● **Exercise directions**: Reproduce exactly, from the data that follows, the line with "- Key derivation: PBKDF2 with SHA-256", the line with "expiry: 5 minutes", and every line that lies between them.

Before-and-after change records:
________

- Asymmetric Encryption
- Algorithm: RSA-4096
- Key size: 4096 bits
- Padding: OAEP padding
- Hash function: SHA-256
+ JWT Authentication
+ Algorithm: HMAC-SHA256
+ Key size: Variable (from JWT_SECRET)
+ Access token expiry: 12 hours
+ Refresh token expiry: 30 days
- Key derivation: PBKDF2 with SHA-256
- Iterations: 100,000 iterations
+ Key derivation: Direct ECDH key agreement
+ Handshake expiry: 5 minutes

________

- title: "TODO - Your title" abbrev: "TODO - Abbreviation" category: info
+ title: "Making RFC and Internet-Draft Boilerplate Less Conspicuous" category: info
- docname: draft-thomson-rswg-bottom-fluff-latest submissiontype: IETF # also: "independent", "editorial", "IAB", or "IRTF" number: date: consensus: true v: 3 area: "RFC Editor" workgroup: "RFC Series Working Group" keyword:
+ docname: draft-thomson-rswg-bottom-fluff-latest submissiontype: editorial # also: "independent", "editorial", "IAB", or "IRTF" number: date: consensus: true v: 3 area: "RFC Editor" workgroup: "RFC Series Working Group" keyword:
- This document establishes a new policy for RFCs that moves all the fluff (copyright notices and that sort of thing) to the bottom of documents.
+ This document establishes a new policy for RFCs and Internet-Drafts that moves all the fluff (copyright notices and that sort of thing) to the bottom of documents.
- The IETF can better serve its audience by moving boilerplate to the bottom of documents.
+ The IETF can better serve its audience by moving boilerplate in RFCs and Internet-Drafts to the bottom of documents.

________

● **Solution to this task**:
- Key derivation: PBKDF2 with SHA-256
- Iterations: 100,000 iterations
+ Key derivation: Direct ECDH key agreement
+ Handshake expiry: 5 minutes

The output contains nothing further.